[Extracted information]
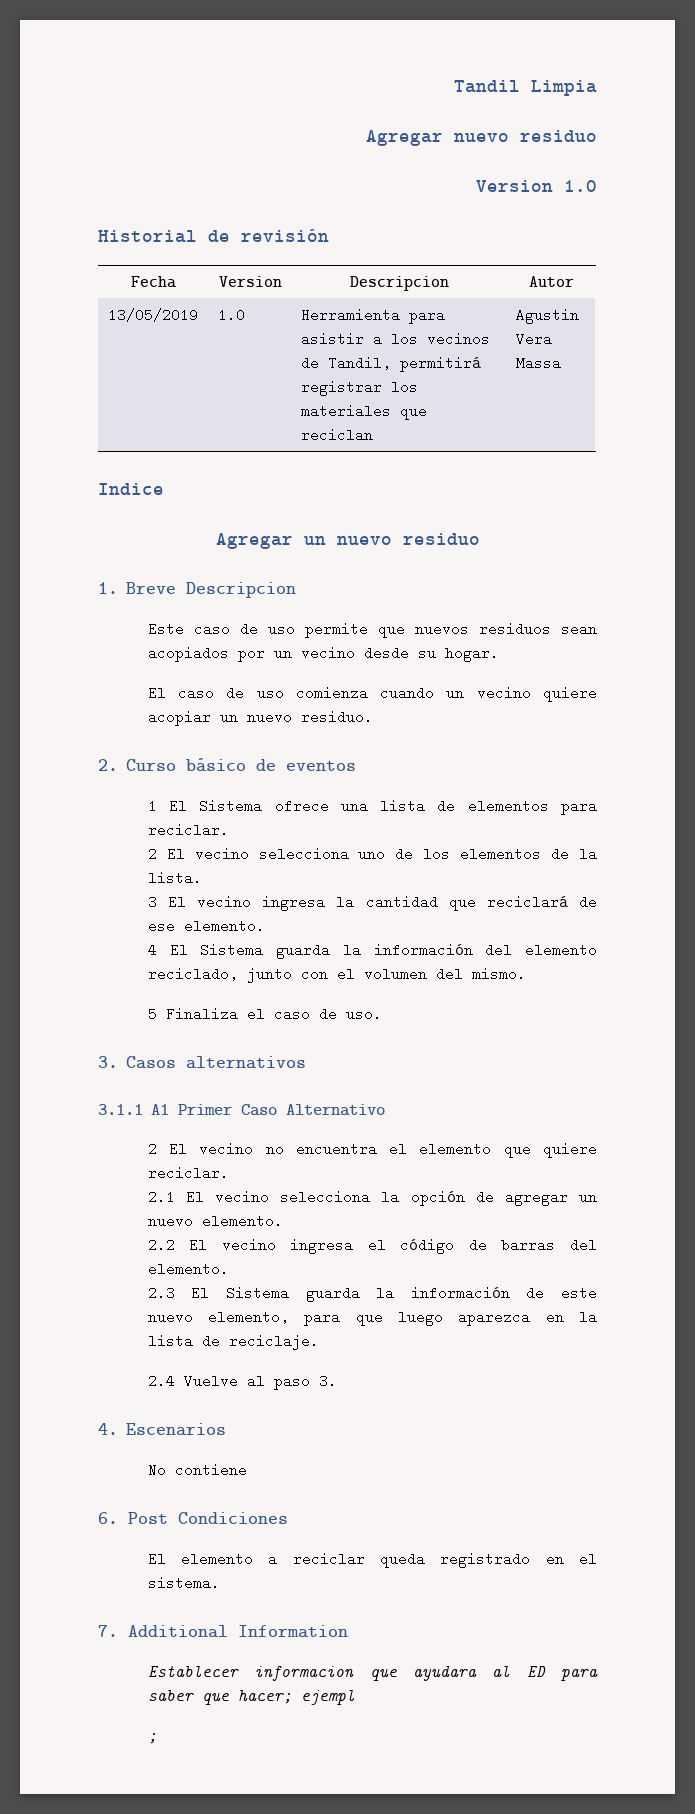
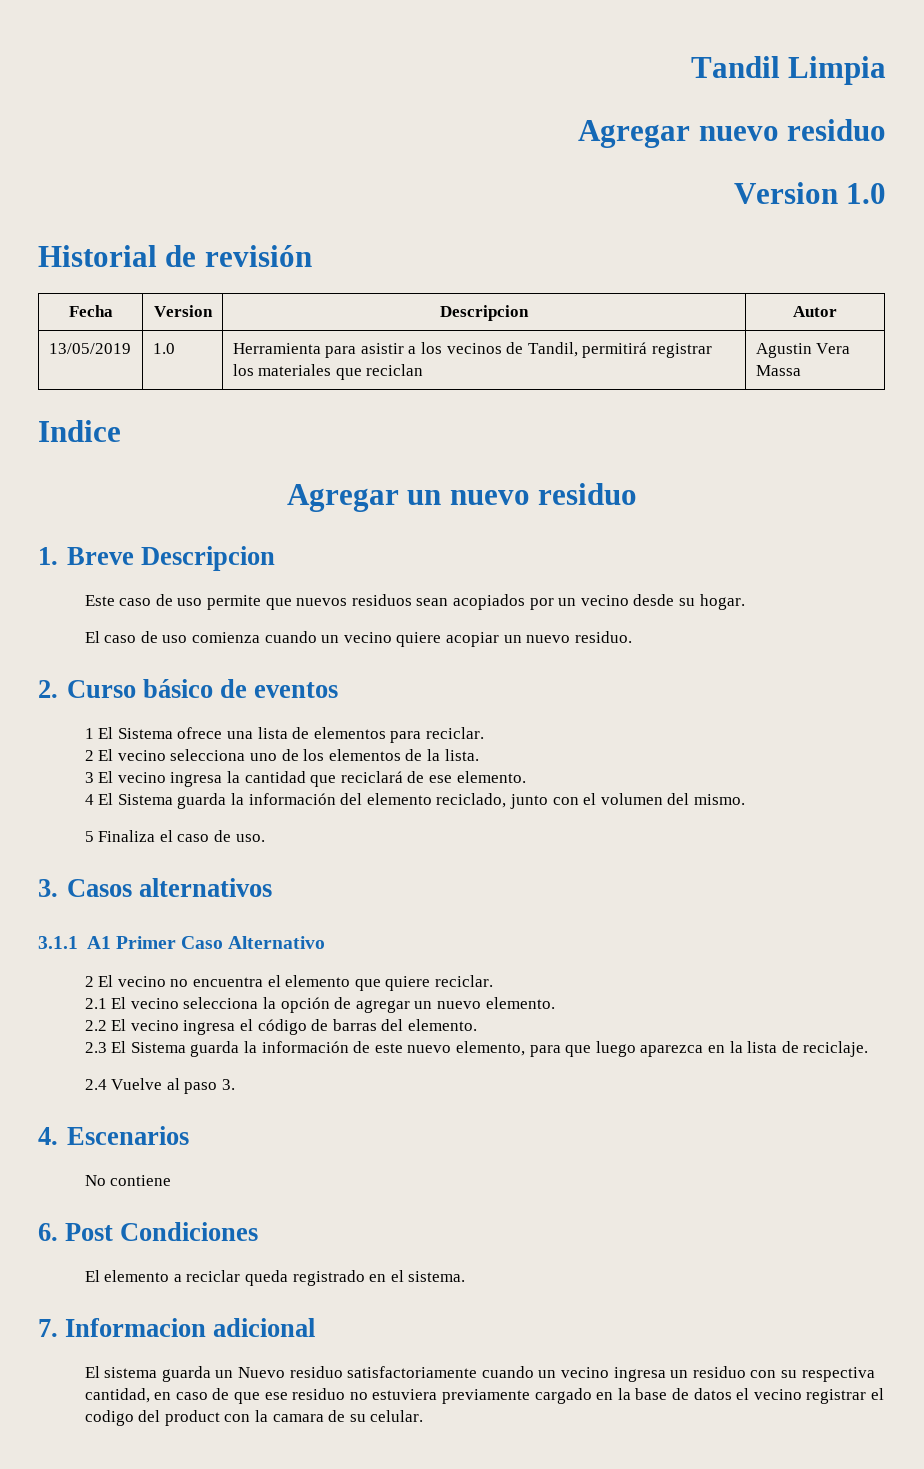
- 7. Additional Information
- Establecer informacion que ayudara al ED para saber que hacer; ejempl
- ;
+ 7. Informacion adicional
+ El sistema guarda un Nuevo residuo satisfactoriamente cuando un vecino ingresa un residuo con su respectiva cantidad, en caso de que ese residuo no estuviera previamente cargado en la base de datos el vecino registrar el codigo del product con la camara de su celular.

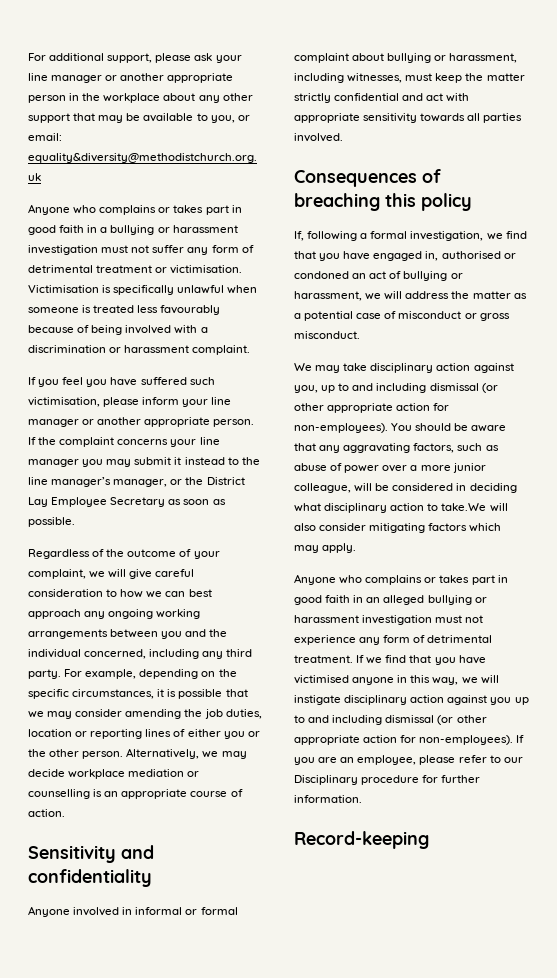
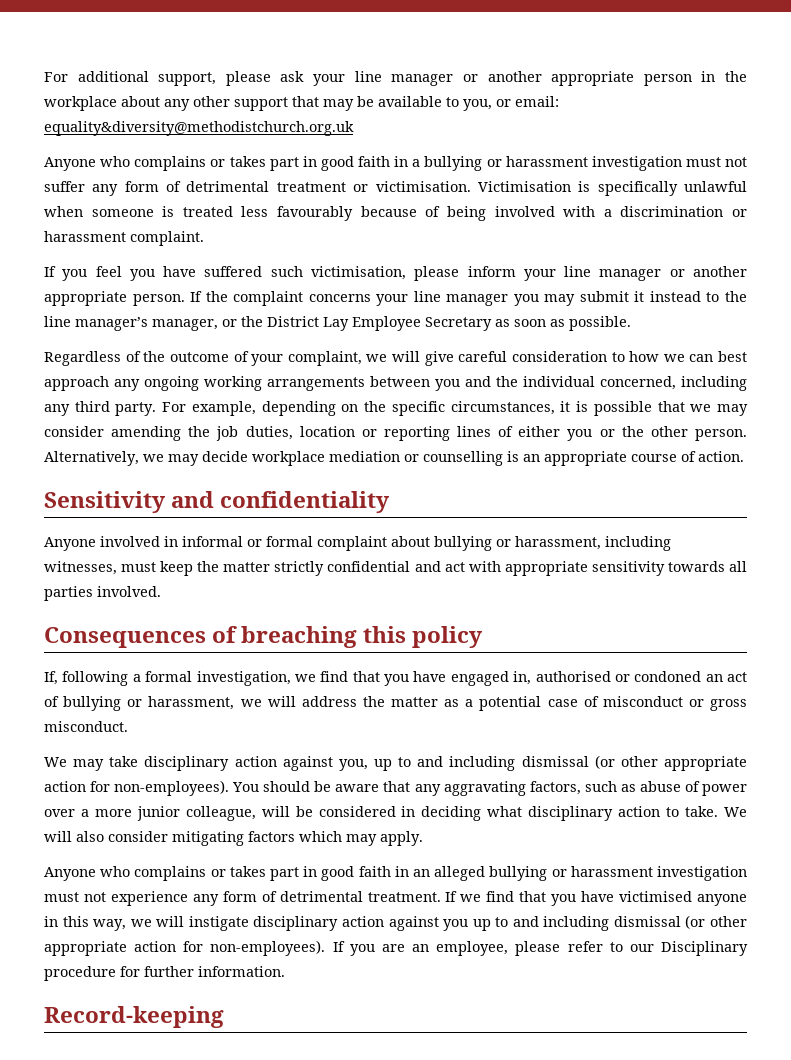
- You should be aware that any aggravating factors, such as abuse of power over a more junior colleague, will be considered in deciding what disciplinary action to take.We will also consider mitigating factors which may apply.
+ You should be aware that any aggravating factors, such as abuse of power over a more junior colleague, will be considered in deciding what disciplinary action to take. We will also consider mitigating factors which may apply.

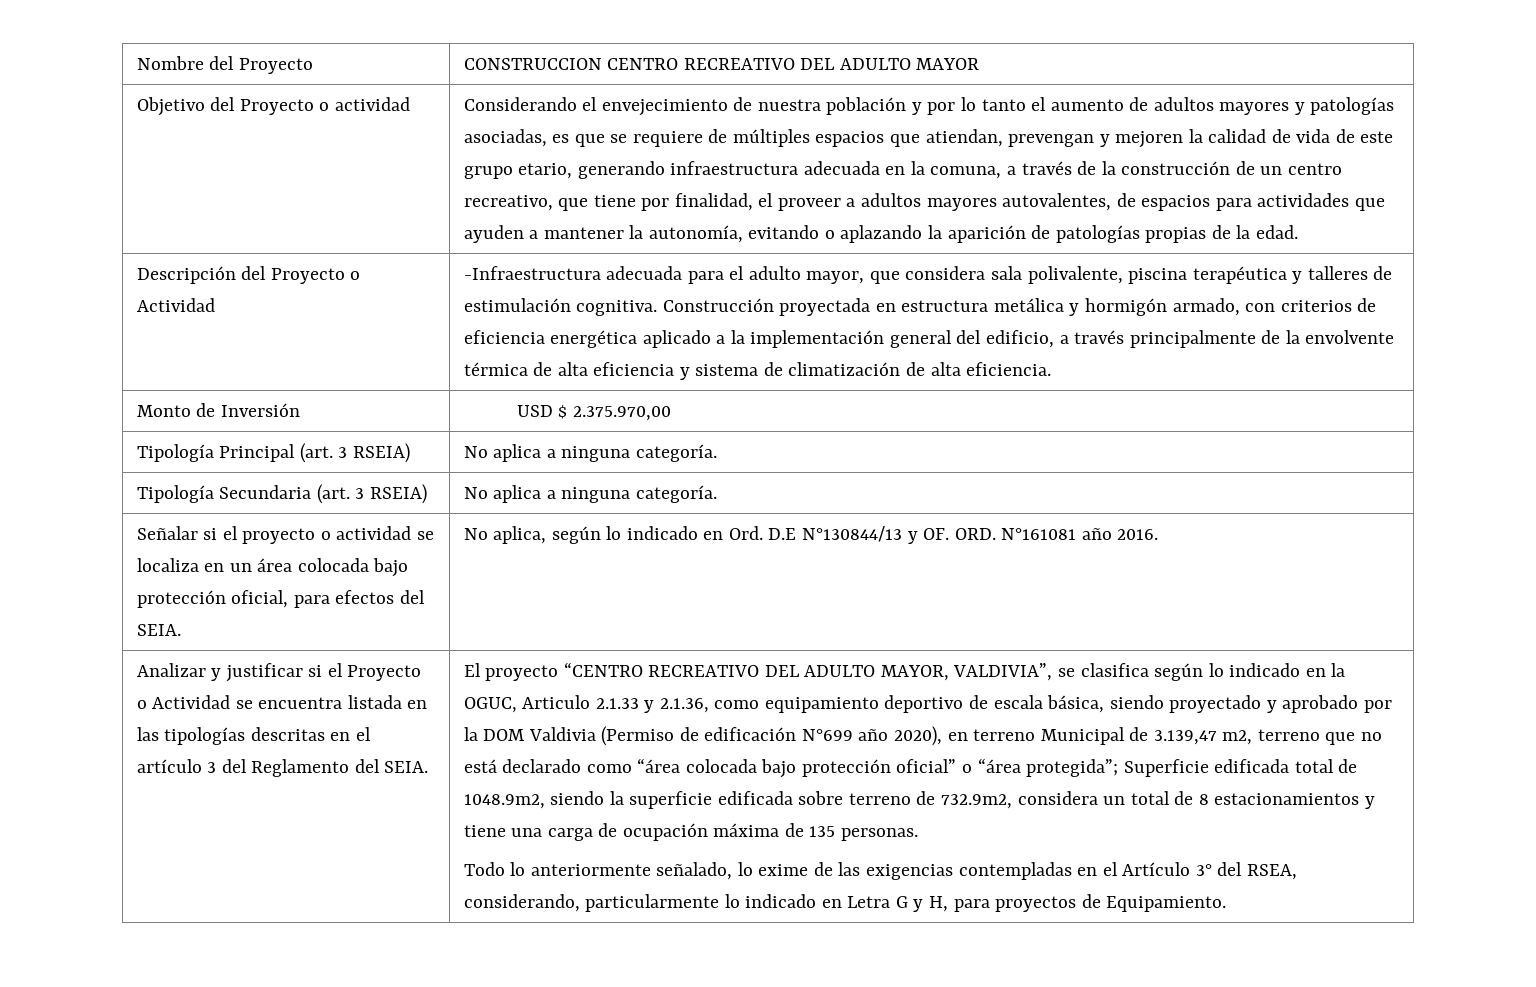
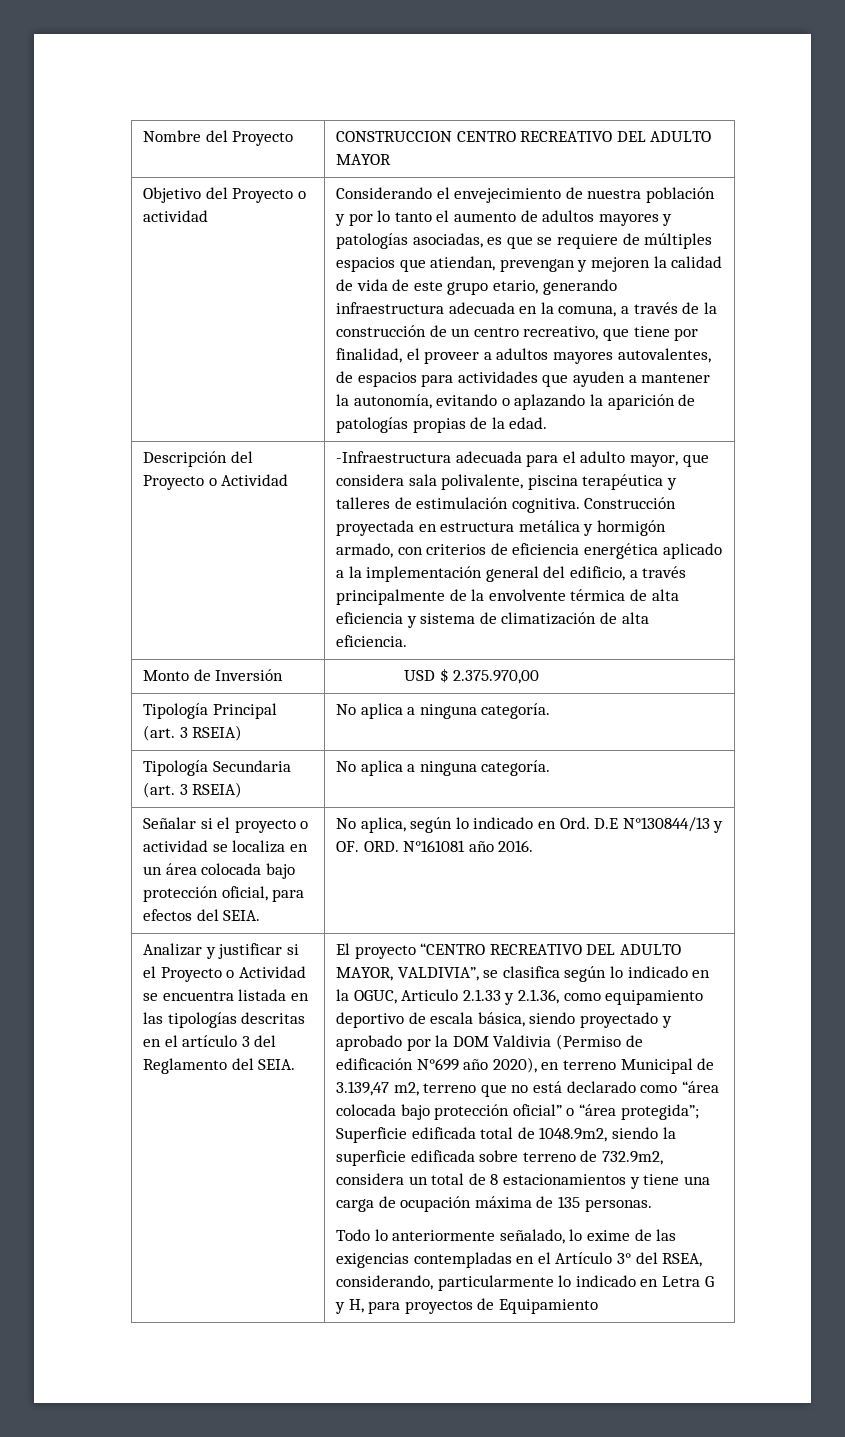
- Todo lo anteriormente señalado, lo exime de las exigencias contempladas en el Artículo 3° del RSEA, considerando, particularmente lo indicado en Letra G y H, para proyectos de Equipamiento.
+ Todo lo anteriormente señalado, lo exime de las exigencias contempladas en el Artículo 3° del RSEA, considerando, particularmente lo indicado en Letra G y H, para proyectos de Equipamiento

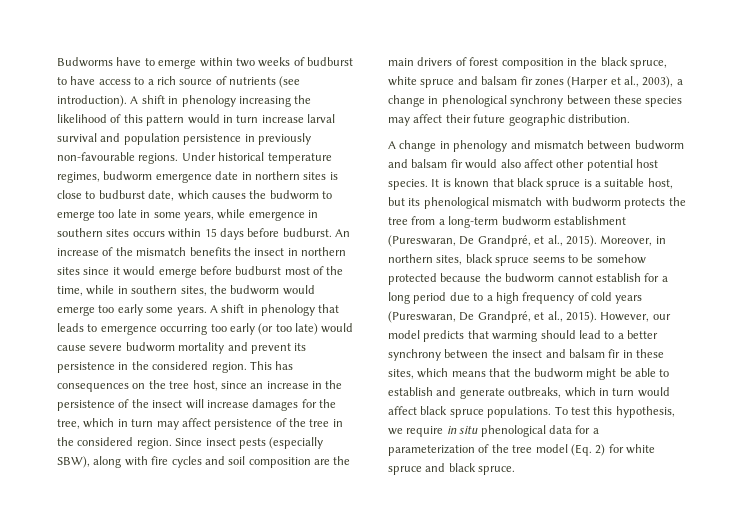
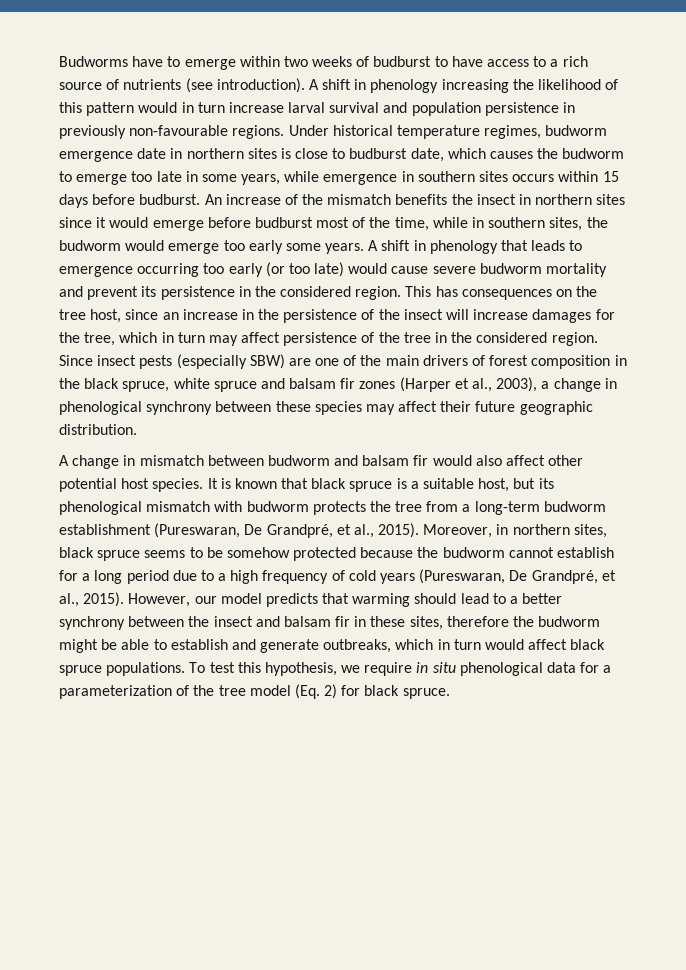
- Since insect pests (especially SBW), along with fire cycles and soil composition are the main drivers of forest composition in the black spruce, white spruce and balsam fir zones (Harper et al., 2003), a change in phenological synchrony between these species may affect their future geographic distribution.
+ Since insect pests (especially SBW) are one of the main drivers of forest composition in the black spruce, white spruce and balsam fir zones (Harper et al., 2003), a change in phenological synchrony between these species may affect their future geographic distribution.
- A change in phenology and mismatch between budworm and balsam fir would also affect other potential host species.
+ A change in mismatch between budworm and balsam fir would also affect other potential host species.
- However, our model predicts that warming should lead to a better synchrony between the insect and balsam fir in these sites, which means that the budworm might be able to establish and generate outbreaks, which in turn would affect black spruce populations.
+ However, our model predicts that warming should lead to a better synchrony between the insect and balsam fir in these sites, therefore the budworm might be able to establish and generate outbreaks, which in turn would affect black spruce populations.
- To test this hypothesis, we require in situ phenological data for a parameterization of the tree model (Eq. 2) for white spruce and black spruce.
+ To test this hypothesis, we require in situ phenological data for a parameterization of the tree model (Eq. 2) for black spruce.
[/Extracted information]
# Exercise
The answer must be a single number: how many lines of the records contain the string "factors".

# Answer box
2